Craig A. Berry wrote:
At 9:41 AM +0930 10/22/07, Jeremy Begg wrote:

Thanks for the reply.
You mentioned having to define logical names such as
DECC$POSIX_COMPLIANT_PATHNAMES to get certain behaviour from CRTL, but this
runs the risk of breaking other applications.  Did you know you can enable
and disable this and similar behaviours from within a C program?  Check out
the decc$feature_xxx() routines, e.g. decc$feature_get() and
decc$feature_set().

Another problem with using the decc$feature* routines or logical names is that they are global to the program, and affect all threads or ASTs that may be running.

So setting a feature temporarily for one operation can break other asynchronous applications.

Blead perl is now tracking several DECC features that change how the CRTL treats filenames and its environment and adjusts the behavior of perl to match.

On the TODO list is to fix the core modules in Perl to also adjust their behavior to match the CRTL. This is a requirement for many of the ODS-5 extended filenames to work.

Symbolic link and mount point processing is done by RMS, not the CRTL, and the DECC$POSIX_COMPLIANT_PATHNAMES is supposed to switch off most of the CRTL handling of UNIX to VMS translation and turn it over to RMS.

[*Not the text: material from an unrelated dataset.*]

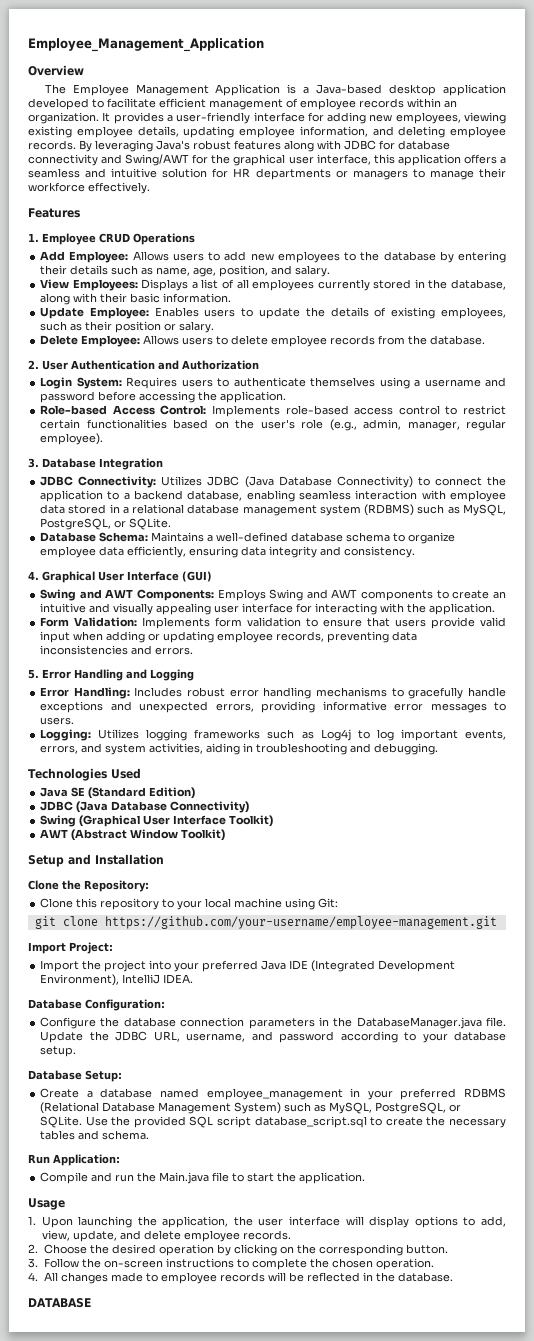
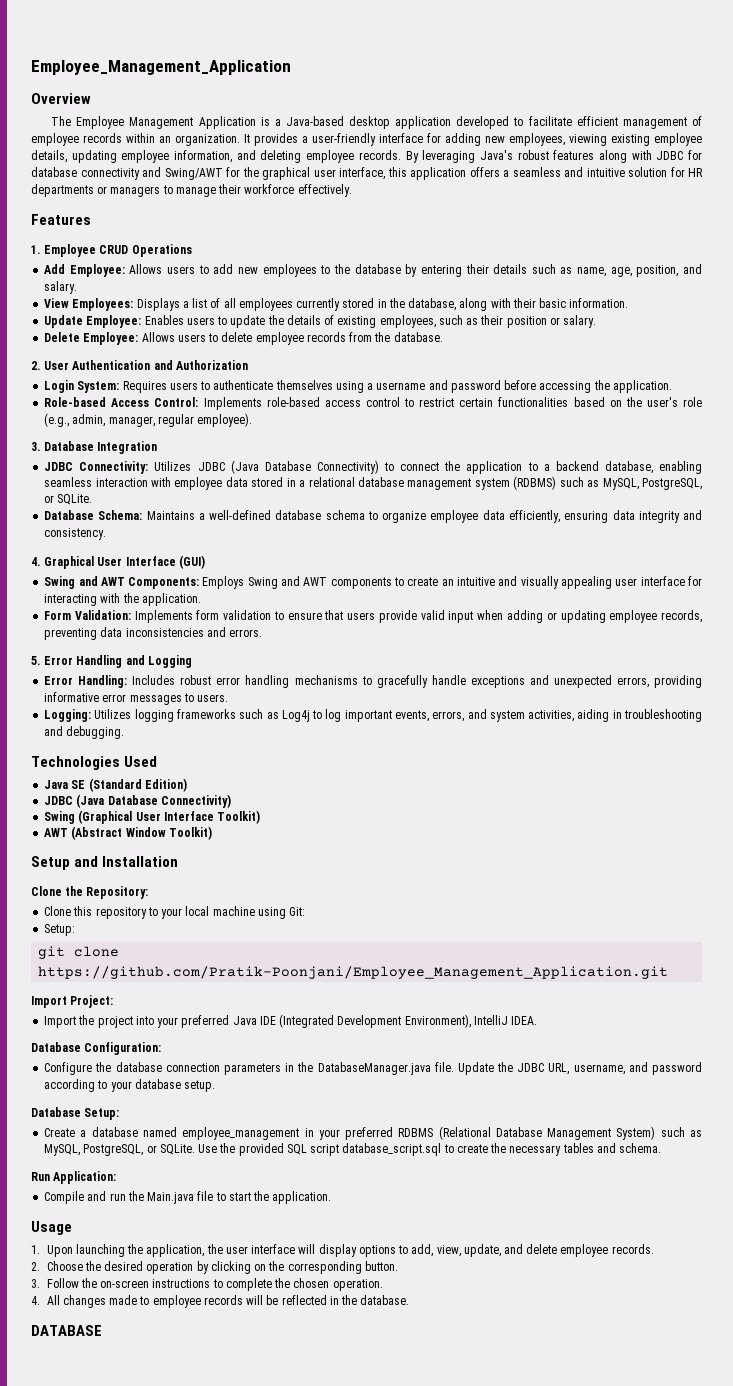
  Clone this repository to your local machine using Git:
+ Setup:
- git clone https://github.com/your-username/employee-management.git
+ git clone https://github.com/Pratik-Poonjani/Employee_Management_Application.git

In the past, the only testing that I am aware of for symbolic links was with the CRTL in the POSIX Compliant mode 3, and that was hampered because RMS could not handle the logical name translation in the POSIX pathnames. And it basically demonstrated that unless a program worked around that limitation in RMS, it could not use the POSIX compliant pathnames.

So again, the DECC$POSIX_COM,PLIANT_PATHNAME settings, are not real useful until RMS gets another update.

Using SYMLINKS and the CRTL in the default mode is something that will probably shake out a lot of bugs.

Note that non CRTL programs, like DCL utilities support and act on symbolic links when the POSIX ROOT is set up correctly.

So by that analysis, symbolic links should work with out the CRTL being in the POSIX_COMPLIANT_PATHNAMES mode.

I'm aware of that capability and have used it before.  I'm not sure
that'd work for posix-compliant pathnames as you also have to have a
root defined, which appears to be a system-wide setting (see HELP SET
ROOT).

The root is a system wide setting, and by default it is set on the system disk.

The system wide root needs to be on an ODS-5 volume.

You need mount points to access other volumes.

In order to get GNV to work for me, I had to reorganize it to not mount "/" deep in the file system. I have fed that back to the GNV maintainer, along with updated DCL scripts, but have not received any response.

The POSIX path name mode in RMS is designed to closely emulate UNIX path name processing.

Mounting "/" at [vms$common.gnv] causes an infinite loop when doing a directory of [vms$commmon....]. And for that reason should never be done.

It causes the equivalent infinite loop on a UNIX system, and it also should not be done there, so in that respect RMS is behaving the same way as UNIX.